Consul is an open-source Hashicorp project. It implements a distributed gossip network, synchronous RPC channels, and consistent RAFT storage between agents deployed to all instances, and a central cluster of servers in a datacenter.

Datacenters

Consul servers form a cluster local to a datacenter, called a LAN Cluster. Datacenters are conceptual analogies to a traditional physical-plant model, in which servers in a physical datacenter typically have high-throughput, low-latency interconnects, relative to Internet links. Applied to hosted compute environments, a Datacenter maps to a Virtual Private Cloud (VPC), or hosting region, in which virtual machines share the same virtual network realm.

A Consul server cluster can also form a global cluster across multiple Datacenters, called a WAN Cluster.

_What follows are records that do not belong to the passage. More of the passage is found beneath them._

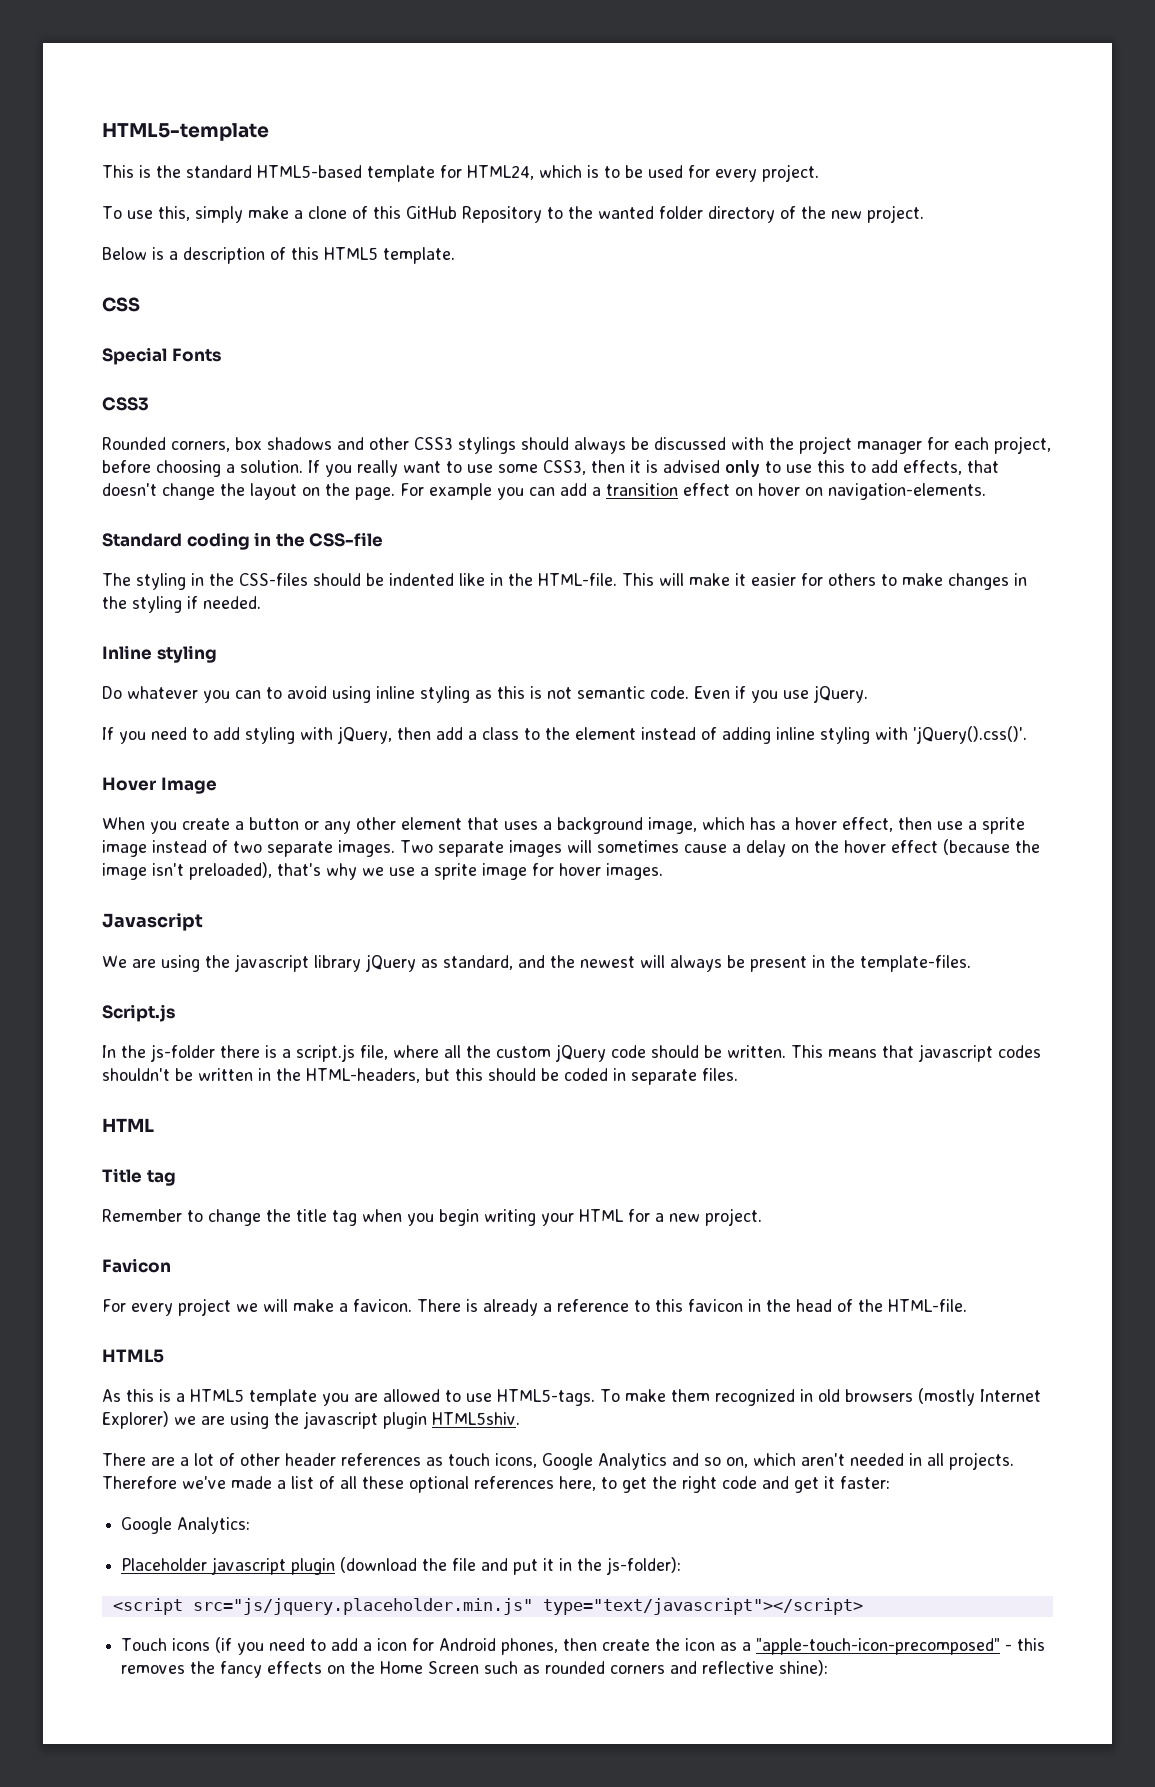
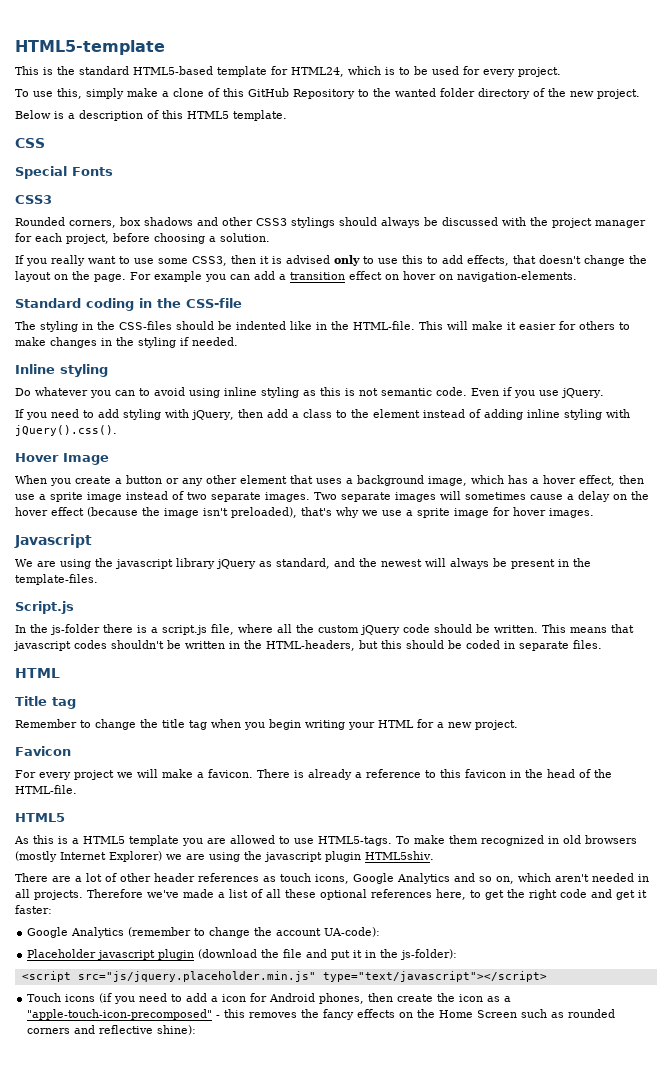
(303, 466) none -> (270, 237) //
[913,726,1027,744] 'jQuery().css()'. -> [15,425,117,436] jQuery().css().
[177,1517,251,1534] Analytics: -> [71,927,381,938] Analytics (remember to change the account UA-code):

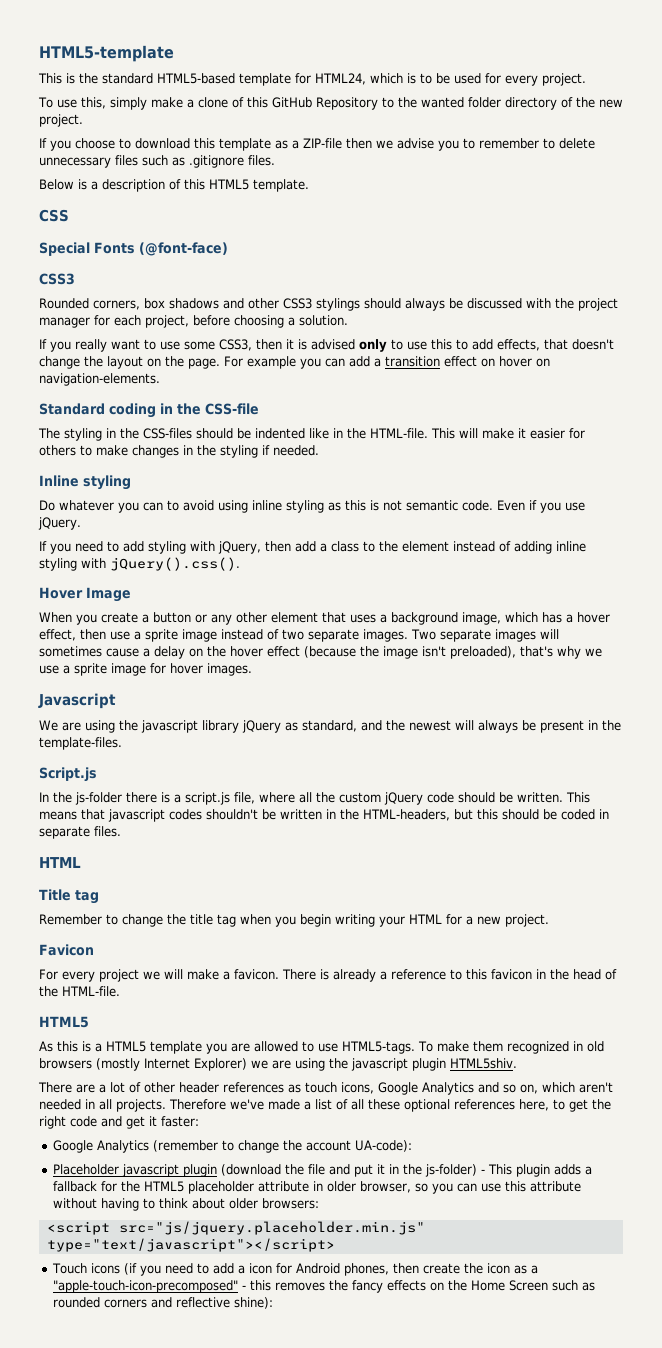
(640, 94) none -> [39,138,595,151] [39,155,275,168] // If you choose to download this template as a ZIP-file then we advise you to remember to delete unnecessary files such as .gitignore files.
(113, 171) none -> [139,242,228,256] (@font-face)
[400,949,458,960] js-folder): -> [424,1164,592,1177] [52,1181,581,1194] [52,1198,319,1211] js-folder) - This plugin adds a fallback for the HTML5 placeholder attribute in older browser, so you can use this attribute without having to think about older browsers:

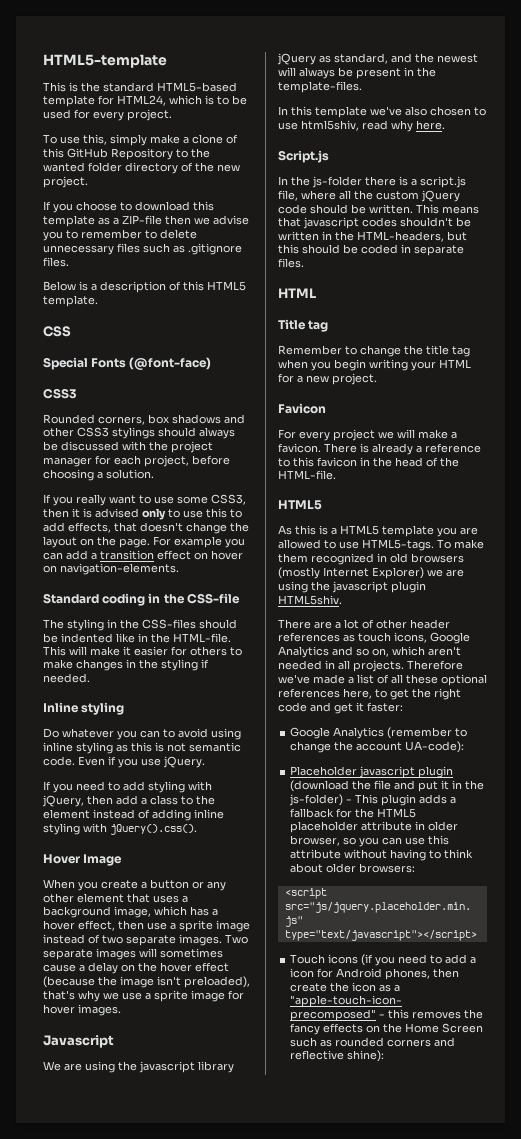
(122, 743) none -> [278,106,486,118] [278,120,445,132] // In this template we've also chosen to use html5shiv, read why here.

Consul agents may specify Datacenter identifiers when making requests to their LAN server cluster, which the local servers will forward to the respective Datacenter’s server cluster for processing.

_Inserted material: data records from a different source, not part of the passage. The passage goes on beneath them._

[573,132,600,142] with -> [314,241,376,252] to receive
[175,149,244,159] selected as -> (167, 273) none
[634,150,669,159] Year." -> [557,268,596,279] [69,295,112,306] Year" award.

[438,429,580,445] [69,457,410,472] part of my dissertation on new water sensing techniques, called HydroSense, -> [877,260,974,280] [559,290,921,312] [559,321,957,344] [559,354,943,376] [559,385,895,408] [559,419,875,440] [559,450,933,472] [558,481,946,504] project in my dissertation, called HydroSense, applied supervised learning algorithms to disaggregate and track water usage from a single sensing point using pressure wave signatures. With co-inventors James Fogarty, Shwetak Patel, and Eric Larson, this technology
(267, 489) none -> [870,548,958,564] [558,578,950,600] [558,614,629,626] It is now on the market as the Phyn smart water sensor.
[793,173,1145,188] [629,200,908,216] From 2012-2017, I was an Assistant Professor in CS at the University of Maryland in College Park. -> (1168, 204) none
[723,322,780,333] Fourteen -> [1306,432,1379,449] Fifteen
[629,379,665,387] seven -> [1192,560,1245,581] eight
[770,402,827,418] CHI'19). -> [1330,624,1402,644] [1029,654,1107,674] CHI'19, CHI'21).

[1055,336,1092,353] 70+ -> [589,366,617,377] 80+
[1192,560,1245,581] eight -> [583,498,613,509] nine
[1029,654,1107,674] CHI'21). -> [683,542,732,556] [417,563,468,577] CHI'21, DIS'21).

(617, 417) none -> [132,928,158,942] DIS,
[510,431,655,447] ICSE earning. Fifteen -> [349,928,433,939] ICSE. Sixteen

Registration, Health Checking, and Discovery

Consul provides a partition-tolerant, consistent catalog service. Agents report local services to their LAN server cluster, which synchronizes and presents a consistent view of the Datacenter to consumers.

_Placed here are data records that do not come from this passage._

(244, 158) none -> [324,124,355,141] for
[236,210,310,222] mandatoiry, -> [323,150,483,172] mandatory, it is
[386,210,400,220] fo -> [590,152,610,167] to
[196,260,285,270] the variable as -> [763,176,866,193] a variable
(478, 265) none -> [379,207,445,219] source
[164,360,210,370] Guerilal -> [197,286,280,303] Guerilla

Agents associate health checks with the services that they announce, and consumers may specify filters to exclude unhealthy or healthy nodes from their query results. By default, all services are bound to their agent’s own health check; when the LAN server cluster looses contact with an agent, it will mark all of the agent’s services unhealthy, and remove them from the catalog when the agent leaves the cluster, or times our after a catastrophic failure.

Consumers may specify a Datacenter identifier to query a remote Datacenter’s catalog. This provides all services with a global catalog from which to query dependencies.

Distributed Locking

Consul servers’ RAFT consensus provides a synchronous, distributed locking service to consumers. This is extremely useful for configuring and maintaining other distributed services that do not, themselves, have a locking mechanism.